**YOUR INSTRUCTIONS**
Each entry is to be retyped exactly as it appears. Leave the images out.

Recorded data:
┄┄┄┄┄┄

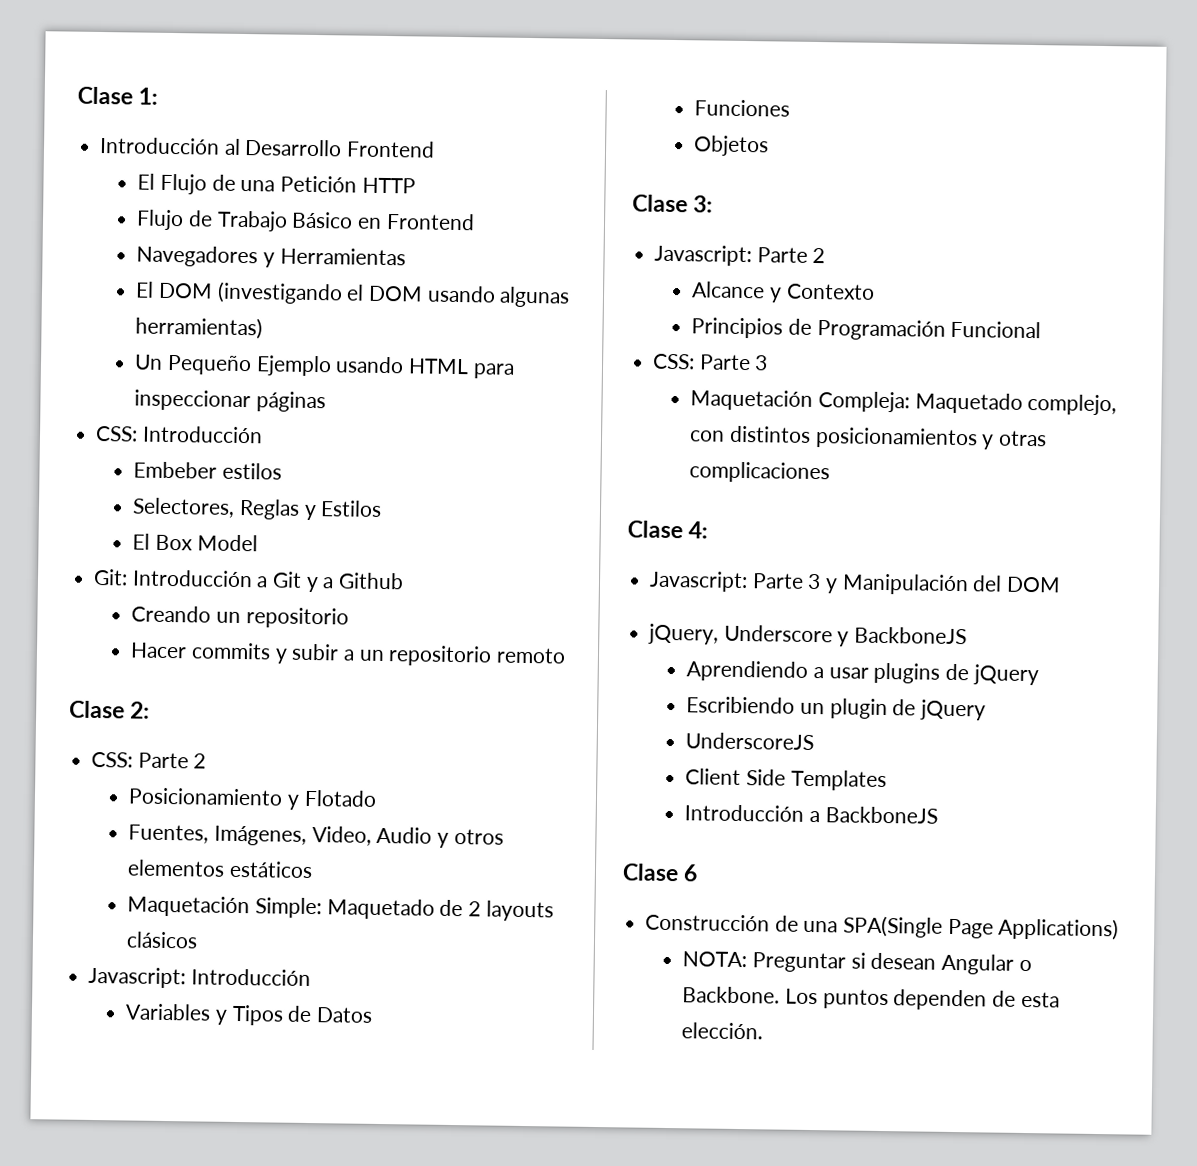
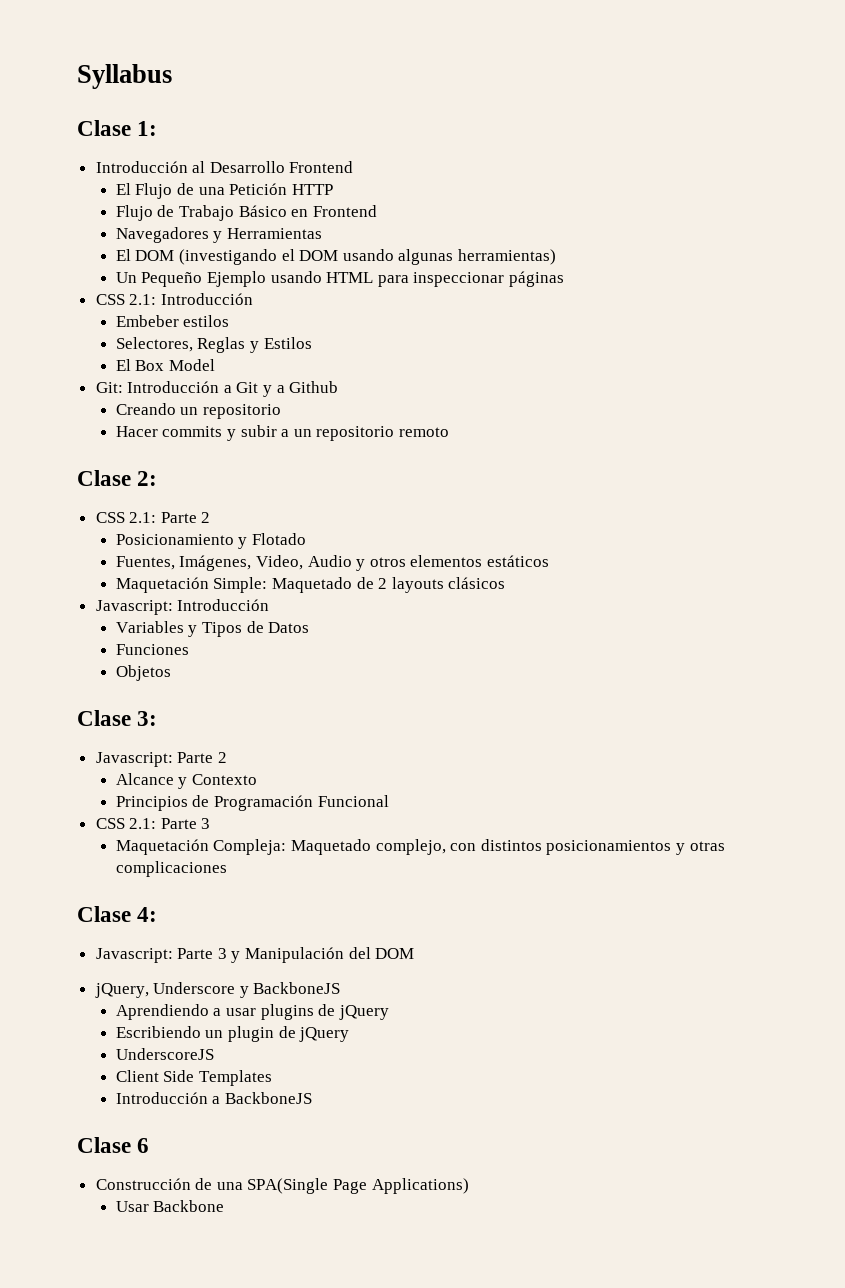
(77, 95) none -> [77,64,172,89] Syllabus //
[95,425,139,442] CSS: -> [95,294,157,305] CSS 2.1:
[91,751,134,768] CSS: -> [95,512,157,523] CSS 2.1:
[652,353,696,370] CSS: -> [95,818,157,829] CSS 2.1:
[682,951,1032,975] [682,986,1060,1011] [681,1022,764,1040] NOTA: Preguntar si desean Angular o Backbone. Los puntos dependen de esta elección. -> [115,1200,225,1212] Usar Backbone

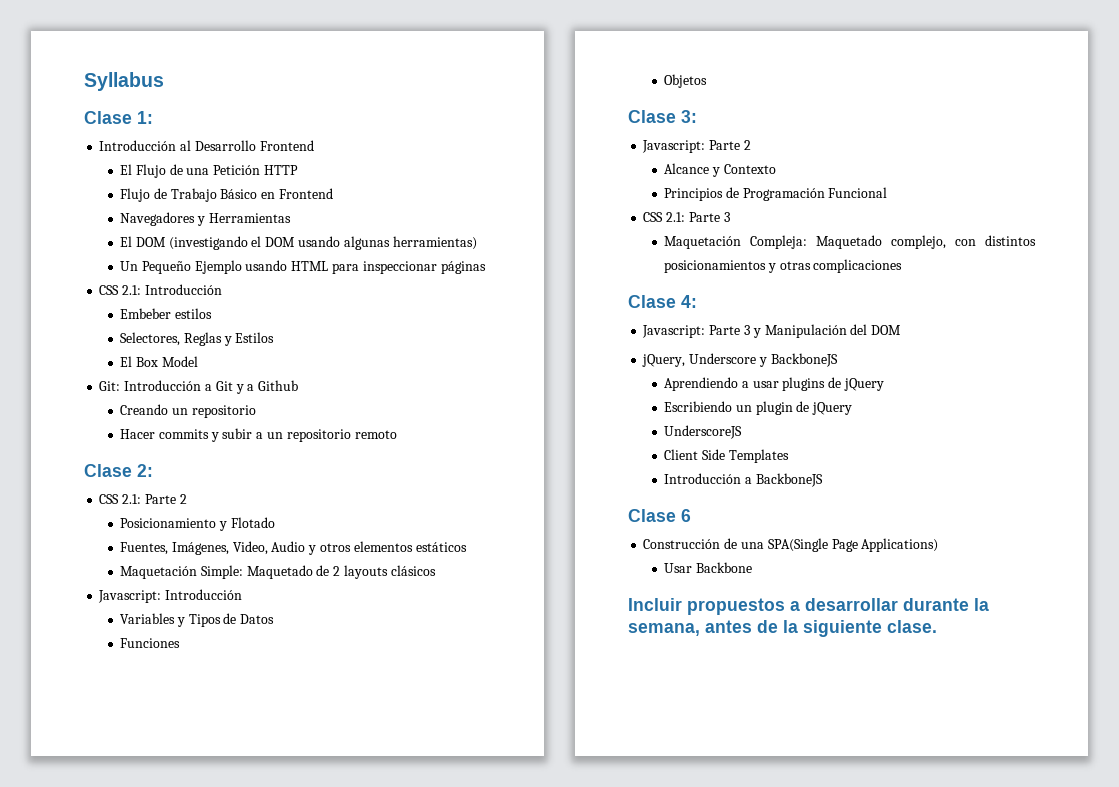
(225, 1206) none -> [628,598,989,615] [628,620,937,637] // Incluir propuestos a desarrollar durante la semana, antes de la siguiente clase.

┄┄┄┄┄┄

**TASK ANSWER**
(77, 95) none -> [77,64,172,89] Syllabus //
[95,425,139,442] CSS: -> [95,294,157,305] CSS 2.1:
[91,751,134,768] CSS: -> [95,512,157,523] CSS 2.1:
[652,353,696,370] CSS: -> [95,818,157,829] CSS 2.1:
[682,951,1032,975] [682,986,1060,1011] [681,1022,764,1040] NOTA: Preguntar si desean Angular o Backbone. Los puntos dependen de esta elección. -> [115,1200,225,1212] Usar Backbone

(225, 1206) none -> [628,598,989,615] [628,620,937,637] // Incluir propuestos a desarrollar durante la semana, antes de la siguiente clase.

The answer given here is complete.